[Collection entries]

---+---

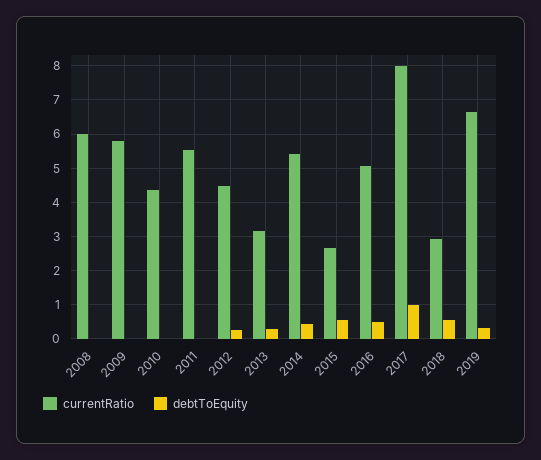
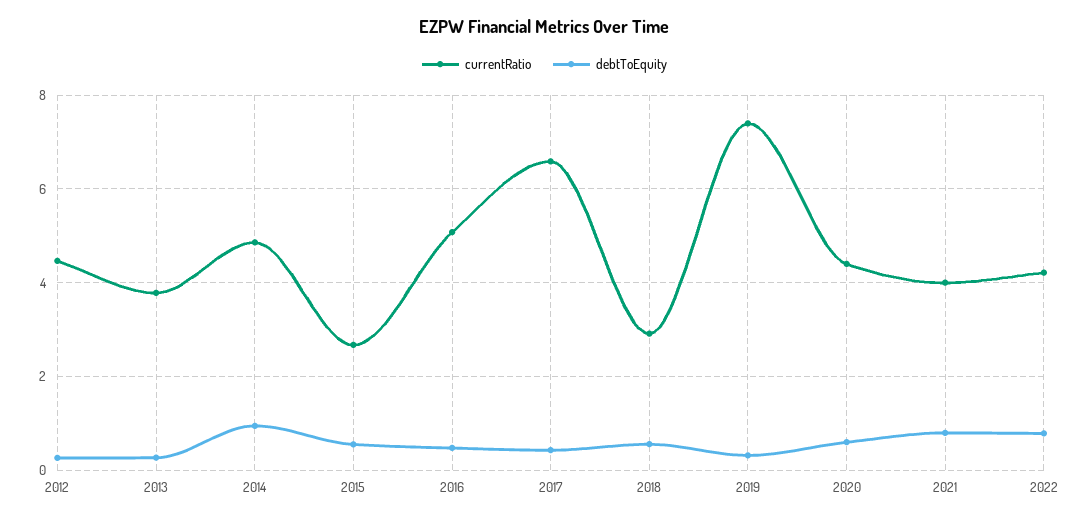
currentRatio, 2008: 6 -> none
debtToEquity, 2008: 0 -> none
currentRatio, 2009: 5.8 -> none
debtToEquity, 2009: 0 -> none
currentRatio, 2010: 4.4 -> none
debtToEquity, 2010: 0 -> none
currentRatio, 2011: 5.6 -> none
debtToEquity, 2011: 0 -> none
currentRatio, 2013: 3.2 -> 3.8
currentRatio, 2014: 5.4 -> 4.8
debtToEquity, 2014: 0.4 -> 1
currentRatio, 2017: 8 -> 6.6
debtToEquity, 2017: 1 -> 0.4
currentRatio, 2019: 6.6 -> 7.4
currentRatio, 2020: none -> 4.4
debtToEquity, 2020: none -> 0.6
currentRatio, 2021: none -> 4
debtToEquity, 2021: none -> 0.8
currentRatio, 2022: none -> 4.2
debtToEquity, 2022: none -> 0.8

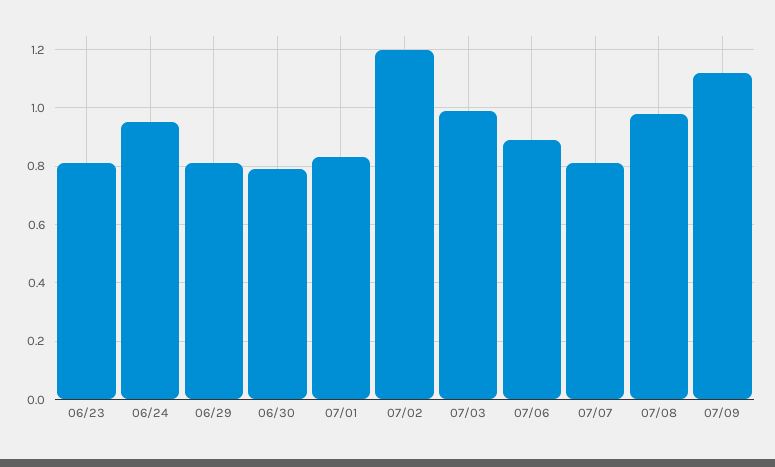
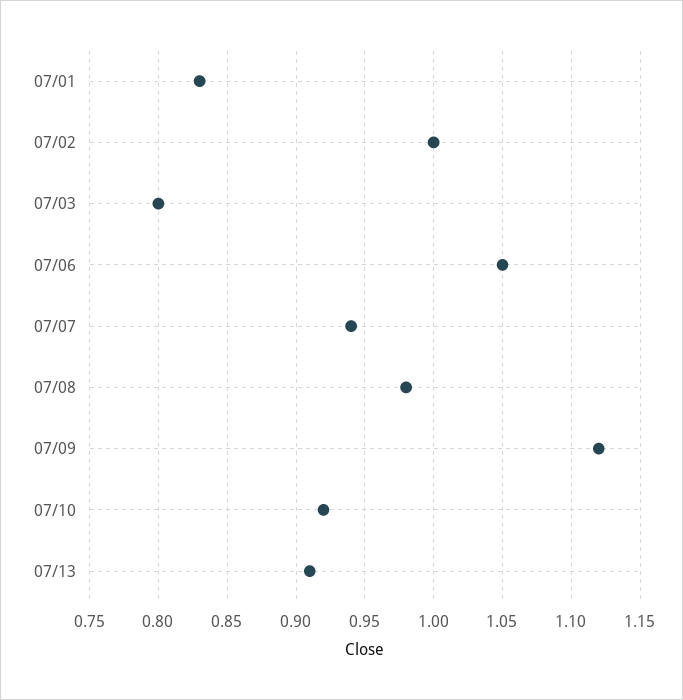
06/23: 0.8 -> none
06/24: 0.95 -> none
06/29: 0.8 -> none
06/30: 0.8 -> none
07/02: 1.2 -> 1
07/03: 1 -> 0.8
07/06: 0.9 -> 1.05
07/07: 0.8 -> 0.94
07/10: none -> 0.92
07/13: none -> 0.91

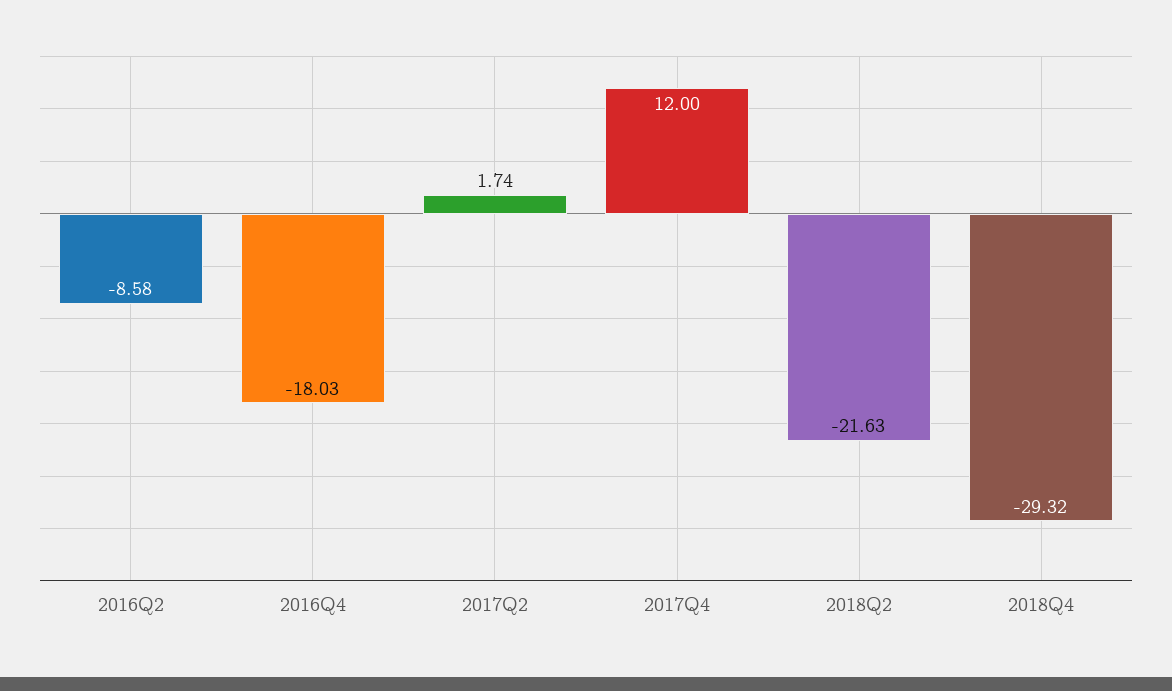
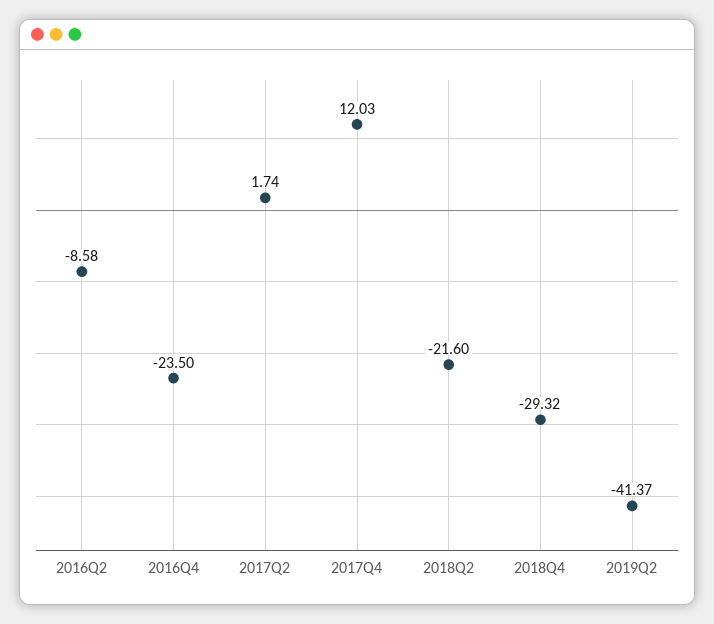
2016Q4: -18.03 -> -23.5
2017Q4: 12 -> 12.03
2018Q2: -21.63 -> -21.6
2019Q2: none -> -41.37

---+---

Goal of the exercise: Give the entries above again word for word, without any pictures.

Finished exercise:
currentRatio, 2008: 6 -> none
debtToEquity, 2008: 0 -> none
currentRatio, 2009: 5.8 -> none
debtToEquity, 2009: 0 -> none
currentRatio, 2010: 4.4 -> none
debtToEquity, 2010: 0 -> none
currentRatio, 2011: 5.6 -> none
debtToEquity, 2011: 0 -> none
currentRatio, 2013: 3.2 -> 3.8
currentRatio, 2014: 5.4 -> 4.8
debtToEquity, 2014: 0.4 -> 1
currentRatio, 2017: 8 -> 6.6
debtToEquity, 2017: 1 -> 0.4
currentRatio, 2019: 6.6 -> 7.4
currentRatio, 2020: none -> 4.4
debtToEquity, 2020: none -> 0.6
currentRatio, 2021: none -> 4
debtToEquity, 2021: none -> 0.8
currentRatio, 2022: none -> 4.2
debtToEquity, 2022: none -> 0.8

06/23: 0.8 -> none
06/24: 0.95 -> none
06/29: 0.8 -> none
06/30: 0.8 -> none
07/02: 1.2 -> 1
07/03: 1 -> 0.8
07/06: 0.9 -> 1.05
07/07: 0.8 -> 0.94
07/10: none -> 0.92
07/13: none -> 0.91

2016Q4: -18.03 -> -23.5
2017Q4: 12 -> 12.03
2018Q2: -21.63 -> -21.6
2019Q2: none -> -41.37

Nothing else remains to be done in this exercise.